Israel’s attorney general announced his intention to charge Prime Minister Benjamin Netanyahu with corruption and bribery in three separate criminal cases Thursday, two months before national elections.
Netanyahu is accused of receiving gifts and positive news coverage in exchange for regulatory benefits from the government.
Avichai Mandelblit, the attorney general, announced his intention to make the indictment on Thursday. The next step is a court hearing, according to The Times of Israel and Barak Ravid, a reporter at Israel’s Channel 13 news.
Depending on the outcome of the hearing, Netanyahu would be the first sitting prime minister to be indicted, The Economist noted.

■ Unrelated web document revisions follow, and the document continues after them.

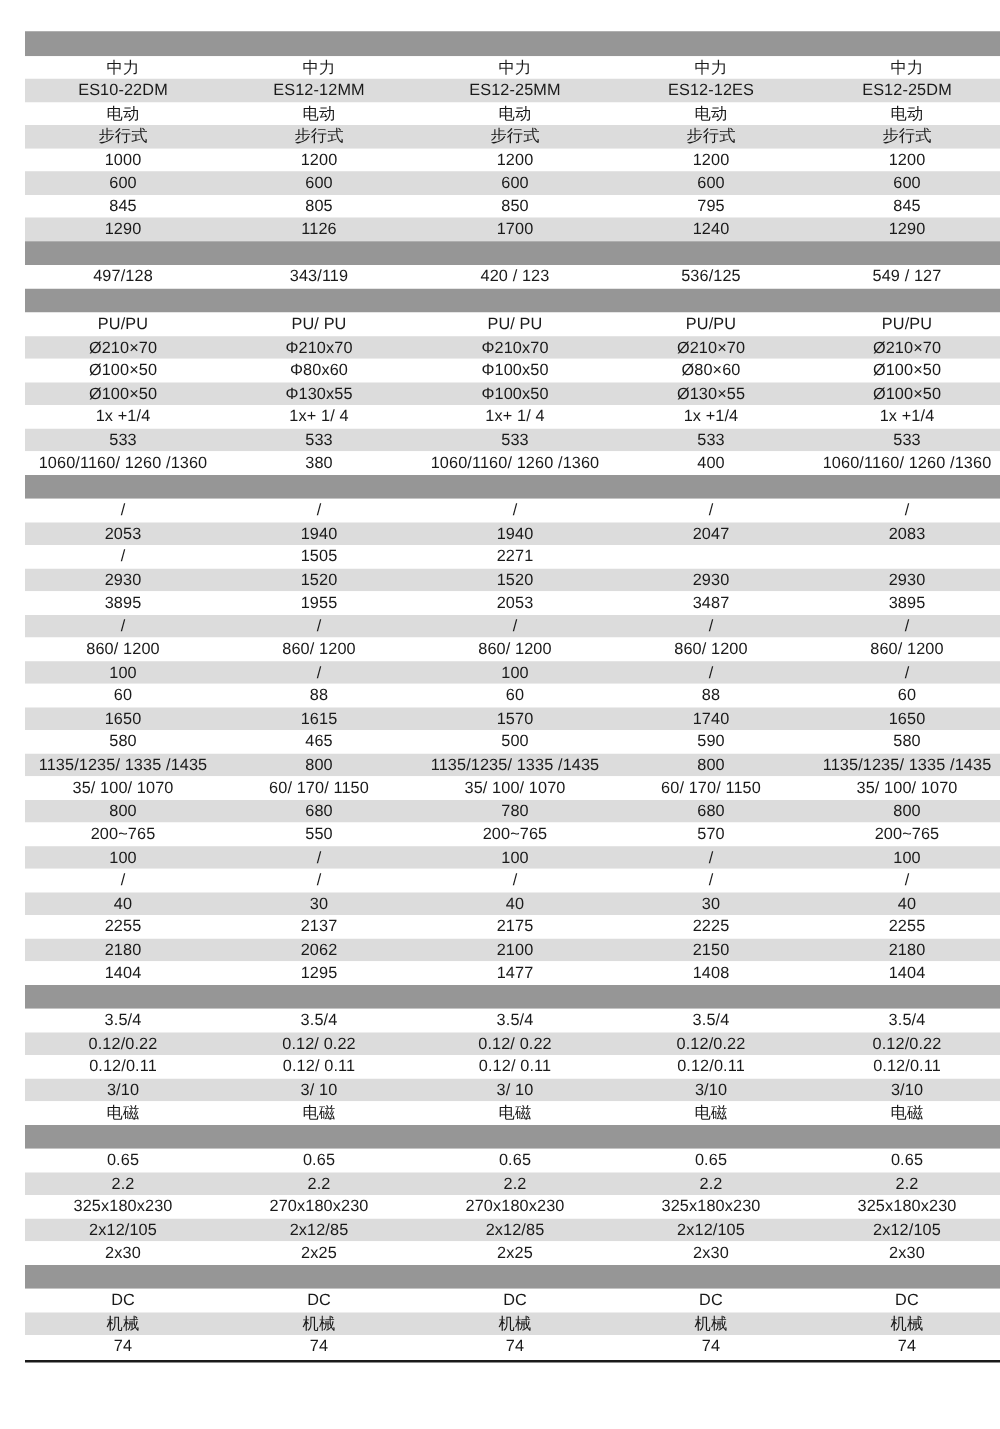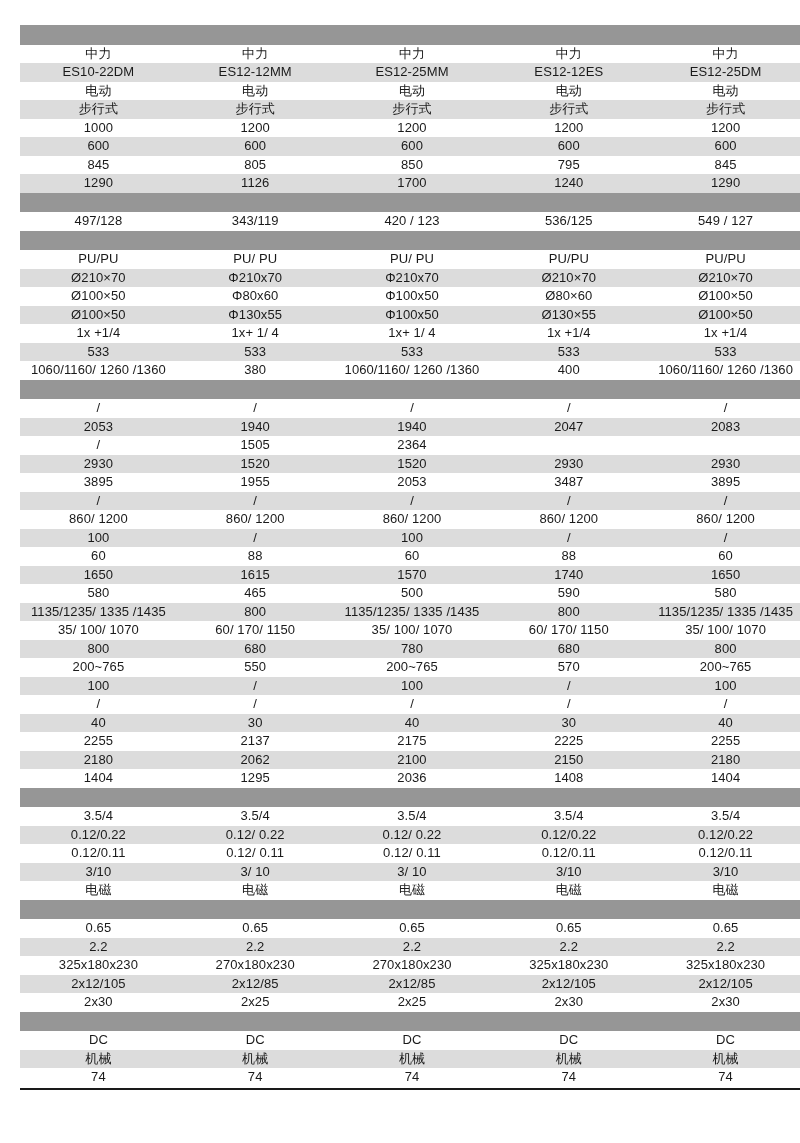--- a/index.html
+++ b/index.html
@@ -186,7 +186,7 @@
     <div class="row">
       <div class="cell">/</div>
       <div class="cell">1505</div>
-      <div class="cell">2364</div>
+      <div class="cell">2271</div>
       <div class="cell"></div>
       <div class="cell"></div>
     </div>

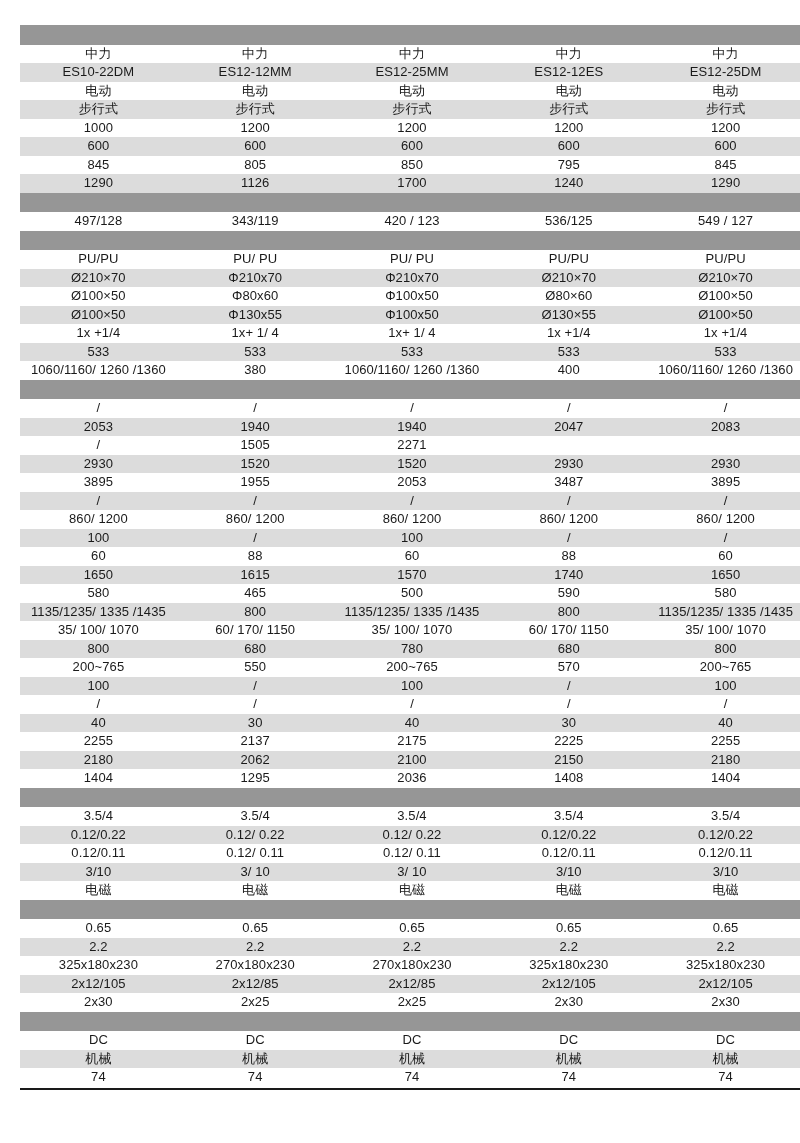--- a/index.html
+++ b/index.html
@@ -312,7 +312,7 @@
     <div class="row">
       <div class="cell">1404</div>
       <div class="cell">1295</div>
-      <div class="cell">2036</div>
+      <div class="cell">1477</div>
       <div class="cell">1408</div>
       <div class="cell">1404</div>
     </div>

Here’s what the cases are:
- “Case 1,000,” which concerns allegations that Netanyahu and his wife, Sara, had accepted one million shekels ($US276,000) worth of Champagne, cigars, flights, and hotel rooms from an Israeli movie producer and an Australian casino mogul, according to The Times of Israel.
- “Case 2,000,” which regards allegations that Netanyahu tried to broker a deal with Arnon Mozes, the publisher of the Yedioth Ahronoth newspaper, in which the newspaper covered Netanyahu favourably, and the government would limit its rival’s circulation in exchange.
- “Case 4,000,” in which authorities allege that Netanyahu granted regulatory benefits to Bezeq, a telecommunications company, in exchange for positive coverage of Netanyahu by Bezeq’s subsidiary news site Walla.
Former journalists at Walla have testified to being pressured to refrain from negatively covering Netanyahu’s government, The Guardian reported. Israeli police last December that Netanyahu be charged with bribery over “Case 4,000.”
Netanyahu had previously asked Mandelblit to delay his indictment announcement until after the country’s April 9 elections, but Mandelblit refused, The Times of Israel reported.
Netanyahu’s Likud party also tried to get the Israeli High Court to block Mandelblit’s announcement of the indictments on Thursday, Haaretz reported.
Likud called the court’s decision “regrettable” and characterised the indictments as “left’s blatant intervention in the election,” according to Haaretz.
Netanyahu also cut short his trip to Moscow this week, where he is discussing issues about Syria and the Middle East with Russian President Vladimir Putin. Israeli media speculated on Wednesday that it was to prepare for Mandelblit’s indictment.